Microsoft released research showing that in 2025, global adoption of artificial intelligence (AI) saw a significant increase, rising to 16.3 percent of the world’s population, up from 15.1 percent earlier in the year. Notably, approximately one in six people are now utilizing generative AI tools, marking a noteworthy advancement for a technology that has only recently gained mainstream traction. According to the Microsoft AI Economy Institute, this growth reveals a widening divide, with the Global North experiencing nearly double the adoption rate of the Global South—24.7 percent compared to 14.1 percent among the working-age population. Early infrastructure and policy investment continues to correlate strongly with adoption, with a small number of countries pulling far ahead.

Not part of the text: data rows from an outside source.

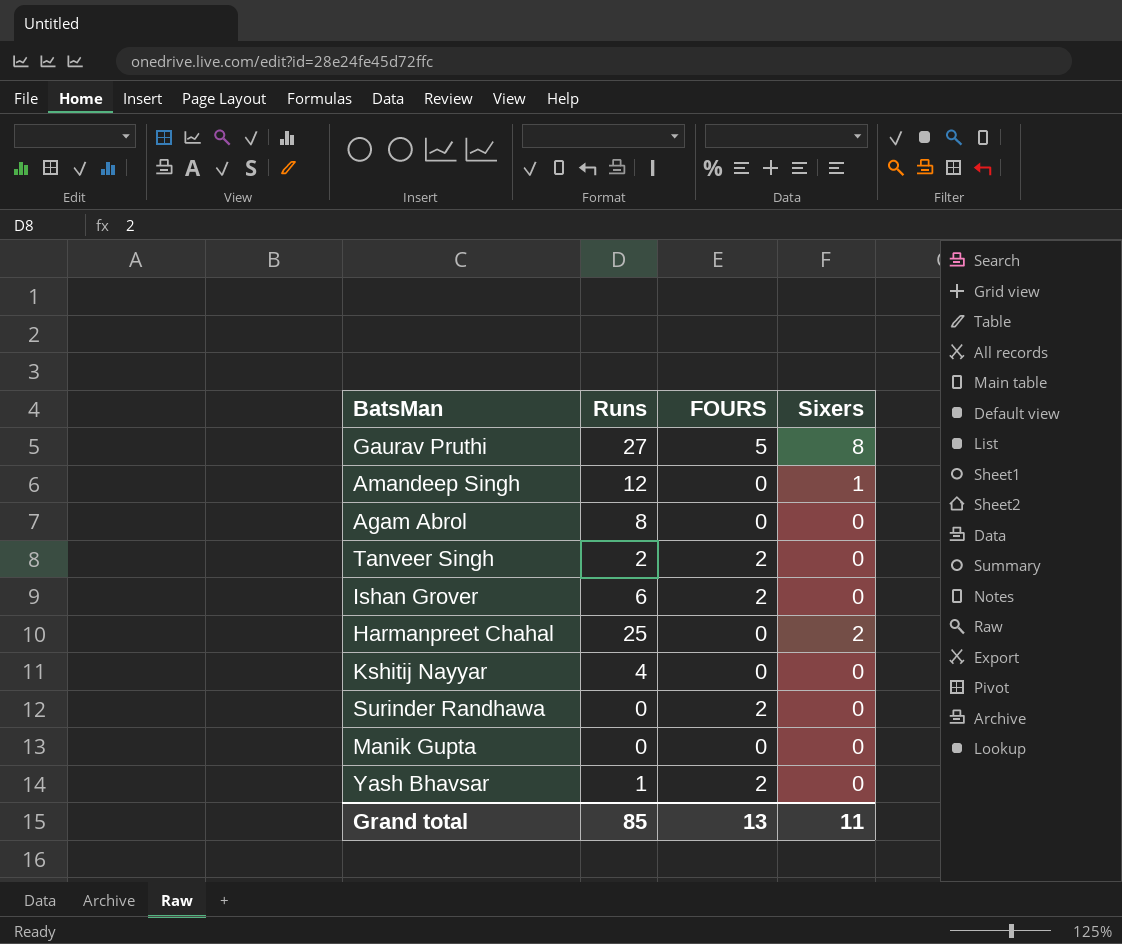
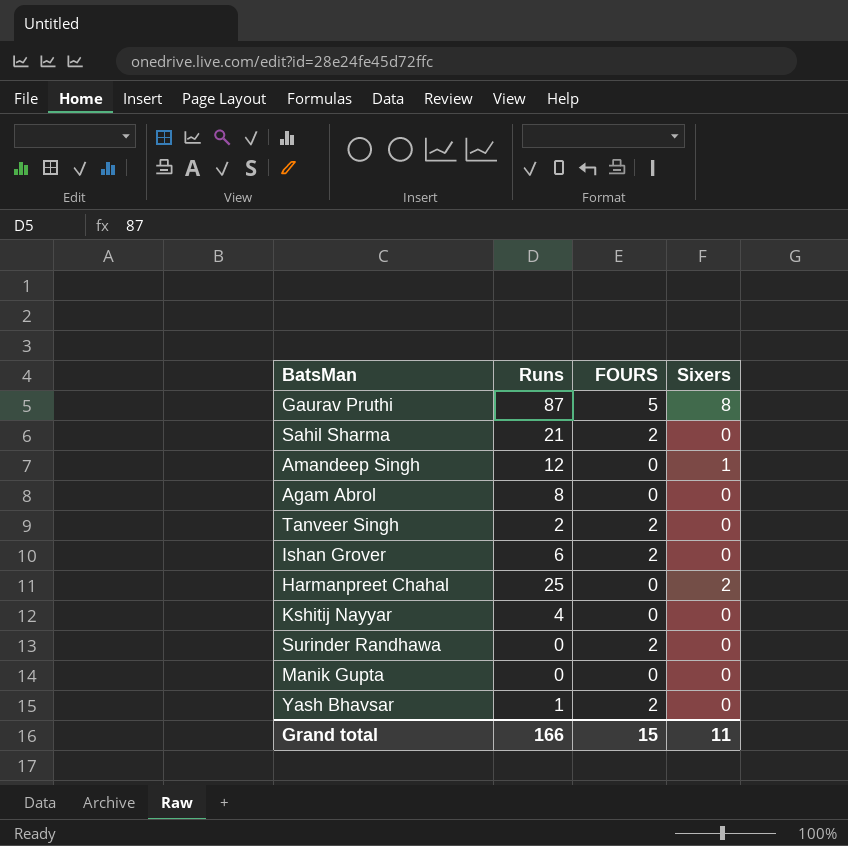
Gaurav Pruthi | Runs: 27 -> 87
row Sahil Sharma: none -> 21 | 2 | 0
Grand total | Runs: 85 -> 166
Grand total | FOURS: 13 -> 15

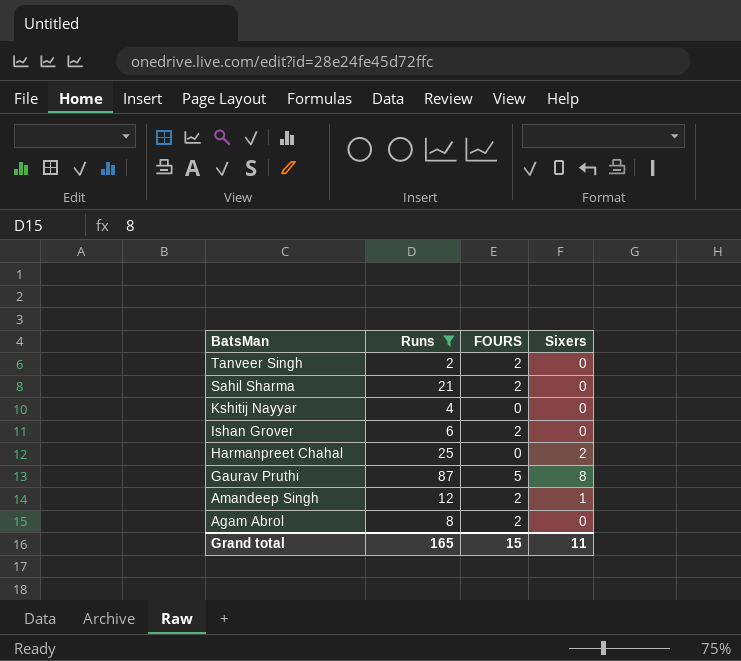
filter: none -> Runs >= 2
row order: none -> BatsMan descending
Amandeep Singh | FOURS: 0 -> 2
Agam Abrol | FOURS: 0 -> 2
Grand total | Runs: 166 -> 165

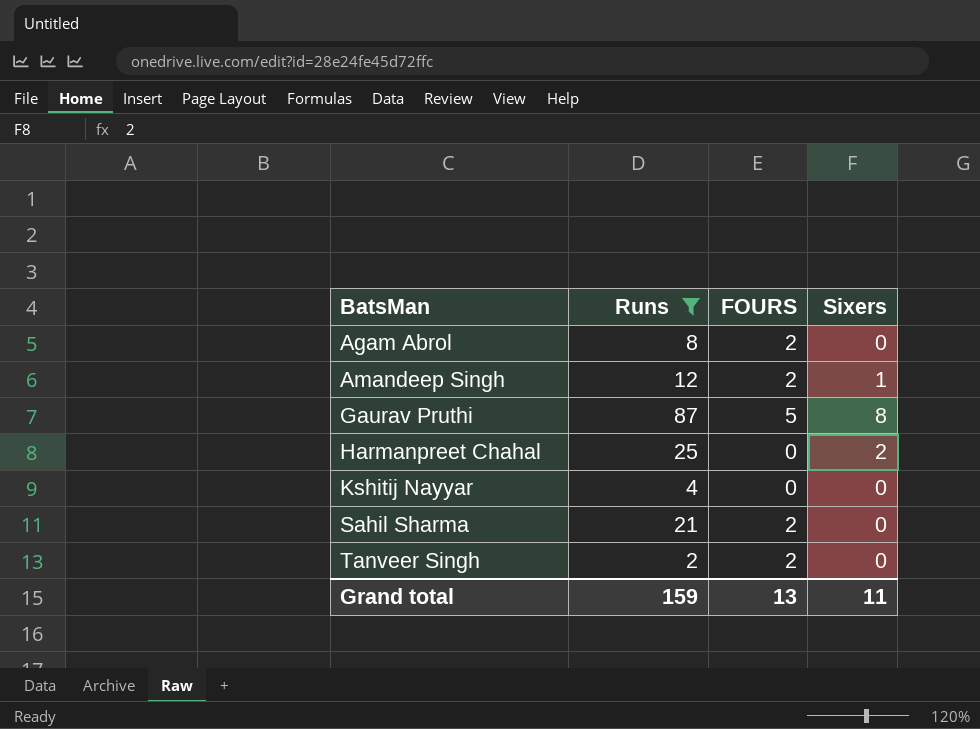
row order: BatsMan descending -> BatsMan ascending
row Ishan Grover: 6 | 2 | 0 -> none
Grand total | Runs: 165 -> 159
Grand total | FOURS: 15 -> 13

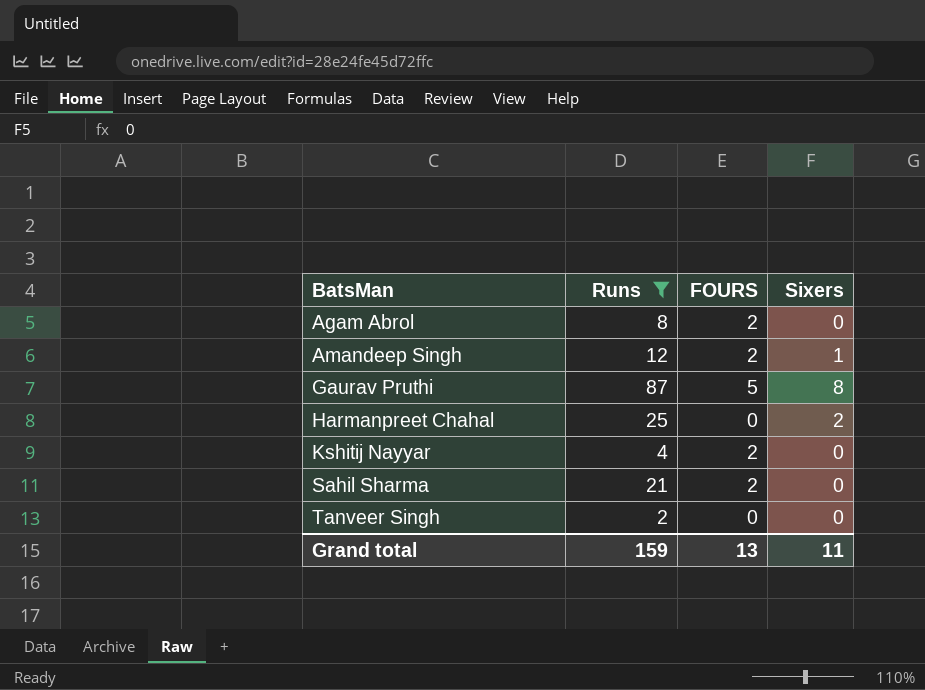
Kshitij Nayyar | FOURS: 0 -> 2
Tanveer Singh | FOURS: 2 -> 0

Nearly half of U.S. workers now report using artificial intelligence tools at work at least a few times per year, with usage steadily increasing through 2025, according to a Gallup report. While 37% of employees believe their employers have implemented AI to enhance productivity and efficiency, 40% disagree, and 23% are uncertain about their organization’s AI strategy. Despite the rising adoption of AI, a significant “trust gap” persists; workers desire transparency about AI usage in their workplaces. While 45% of employees use AI tools at least annually, only about 10% engage daily, largely concentrated in knowledge-based roles. Workers express a preference for viewing AI as an empowering tool rather than a replacement, highlighting the importance of supportive managerial strategies for broader AI integration.
Why do we care?
AI isn’t being adopted as a strategy. It’s being adopted as a workaround.
Employees are using AI because it helps them get work done—not because their organization has told them how, when, or why to use it. Leadership often can’t explain their AI posture, and workers notice. That’s where the trust gap comes from.
The global numbers reinforce this. High adoption follows infrastructure and policy maturity. Where those are missing, AI use is sporadic and opportunistic. That doesn’t scale. It fragments.
The dangerous MSP behavior here is equating “more usage” with “more value” and giving away governance as an implied part of tool deployment. If responsibility is increasing and revenue is not, MSPs are subsidizing risk without pricing it
If you help a client roll out AI tools without defining governance, you’re not enabling productivity—you’re enabling inconsistency and risk. When something goes wrong, the question won’t be “who approved this tool?” It’ll be “why didn’t IT stop it?”
This matters now because AI is already embedded in day-to-day work, just not in a way anyone fully owns. The next phase isn’t about convincing people to use AI. It’s about deciding who is responsible for its outcomes.
If MSPs don’t claim that role deliberately, they’ll inherit it accidentally. And that’s a bad place to be.